102:16 Mas, quanto aos culpados, que está escrito? (Provérbios 4:19): “O caminho (orḥa [אוֹרְחָא]) dos ímpios é como a escuridão; não sabem em que tropeçarão” (derekh resha'im ka-afelah, lo yad'u ba-meh yikkashelu [דֶּרֶךְ רְשָׁעִים כָּאֲפֵלָה לֹא יָדְעוּ בַּמֶּה יִכָּשֵׁלוּ]). “Não sabem”: acaso não sabem? Antes, os culpados andam na torcedura do caminho (aqimut de-orḥa [עֲקִימוּ דְּאָרְחָא]) neste mundo ('alma [עַלְמָא]) e não querem considerar que o Santo, bendito seja Ele (Qudsha Berikh Hu [קוּדְשָׁא בְּרִיךְ הוּא]), está destinado (glosa textual obscura da edição) a julgá-los naquele mundo e a fazê-los entrar no juízo (din [דִּין]) da Geena (geihinnom [גֵּיהִנֹּם]). E eles clamam e dizem: “Ai de nós, porque não inclinamos os ouvidos nem escutamos naquele mundo!” E, cada dia (yom [יוֹם]), dizem esse ai (remissão interna: 237b).
102:17 Vem e vê: o Santo, bendito seja Ele (Qudsha Berikh Hu [קוּדְשָׁא בְּרִיךְ הוּא]), está destinado a iluminar os justos no mundo vindouro ('alma de-atei [עַלְמָא דְאָתֵי]) e a dar-lhes o salário de sua porção, em um lugar (atar [אֲתַר]) ao qual o olho não tem poder de atingir, como está dito (Isaías 64:3): “Olho nenhum viu, ó Deus, além de ti, o que Ele fará para aquele que nele espera” (ayin lo ra'atah 'elohim zulatekha ya'aseh li-meḥakkeh lo [עַיִן לֹא רָאָתָה אֱלֹהִים זוּלָתֶךָ יַעֲשֶׂה לִמְחַכֵּה לוֹ]). E está escrito (Isaías 66:24): “E sairão e verão os cadáveres dos homens que prevaricaram contra mim” (ve-yats'u ve-ra'u be-figrei ha-anashim ha-posh'im bi [וְיָצְאוּ וְרָאוּ בְּפִגְרֵי הָאֲנָשִׁים הַפּוֹשְׁעִים בִּי]). E está escrito (Malaquias 3:21): “Pisareis os ímpios, porque serão cinza debaixo das plantas de vossos pés” (ve-assotem resha'im ki yihyu efer taḥat kappot ragleikhem [וְעַסּוֹתֶם רְשָׁעִים כִּי יִהְיוּ אֵפֶר תַּחַת כַּפּוֹת רַגְלֵיכֶם]).
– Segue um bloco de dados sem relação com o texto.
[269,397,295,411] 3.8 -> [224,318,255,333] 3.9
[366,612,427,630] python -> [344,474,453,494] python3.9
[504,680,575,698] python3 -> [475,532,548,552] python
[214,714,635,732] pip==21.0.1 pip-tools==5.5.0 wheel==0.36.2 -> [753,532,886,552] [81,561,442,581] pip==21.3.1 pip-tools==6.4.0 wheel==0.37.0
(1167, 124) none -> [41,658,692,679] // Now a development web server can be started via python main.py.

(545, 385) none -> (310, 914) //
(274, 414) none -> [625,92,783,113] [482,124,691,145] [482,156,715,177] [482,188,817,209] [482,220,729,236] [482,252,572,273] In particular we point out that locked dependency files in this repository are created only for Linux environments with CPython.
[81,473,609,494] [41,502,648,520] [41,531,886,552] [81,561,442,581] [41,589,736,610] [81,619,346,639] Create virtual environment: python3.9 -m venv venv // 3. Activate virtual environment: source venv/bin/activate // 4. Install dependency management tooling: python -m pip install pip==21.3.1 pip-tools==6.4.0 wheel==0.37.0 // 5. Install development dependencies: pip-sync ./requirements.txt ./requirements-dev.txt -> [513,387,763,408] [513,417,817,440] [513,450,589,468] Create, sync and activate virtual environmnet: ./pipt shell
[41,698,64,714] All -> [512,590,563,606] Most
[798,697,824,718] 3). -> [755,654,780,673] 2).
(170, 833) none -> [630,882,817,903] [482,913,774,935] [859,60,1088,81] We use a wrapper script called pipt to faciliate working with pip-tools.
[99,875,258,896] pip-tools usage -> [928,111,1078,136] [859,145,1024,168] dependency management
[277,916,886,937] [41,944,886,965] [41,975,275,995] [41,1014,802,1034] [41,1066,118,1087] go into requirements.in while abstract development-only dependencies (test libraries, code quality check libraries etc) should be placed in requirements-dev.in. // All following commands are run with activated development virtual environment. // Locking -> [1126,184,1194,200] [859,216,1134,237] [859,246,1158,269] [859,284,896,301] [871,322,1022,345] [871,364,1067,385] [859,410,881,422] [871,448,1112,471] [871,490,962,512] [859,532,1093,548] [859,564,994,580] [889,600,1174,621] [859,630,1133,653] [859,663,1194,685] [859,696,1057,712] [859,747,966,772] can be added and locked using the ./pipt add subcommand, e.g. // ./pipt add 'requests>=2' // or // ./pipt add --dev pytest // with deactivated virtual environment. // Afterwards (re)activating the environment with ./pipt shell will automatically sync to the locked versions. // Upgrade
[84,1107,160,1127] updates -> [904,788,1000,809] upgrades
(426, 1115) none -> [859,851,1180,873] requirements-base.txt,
Ditosos são os justos neste mundo e no mundo vindouro. A seu respeito está escrito (Isaías 60:21): “Os teus justos herdarão a terra para sempre” (tsaddiqim le-'olam yirshu arets [צַדִּיקִים לְעוֹלָם יִירְשׁוּ אָרֶץ]). E está escrito (Salmos 140:13): “Certamente os justos darão graças ao teu Nome; os retos habitarão diante de tua face” (akh tsaddiqim yodu li-shmekha, yeshevu yesharim et paneikha [אַךְ צַדִּיקִים יוֹדוּ לִשְׁמֶךָ יֵשְׁבוּ יְשָׁרִים אֶת פָּנֶיךָ]). Bendito seja YHWH para sempre, amém e amém. (Texto faltante.)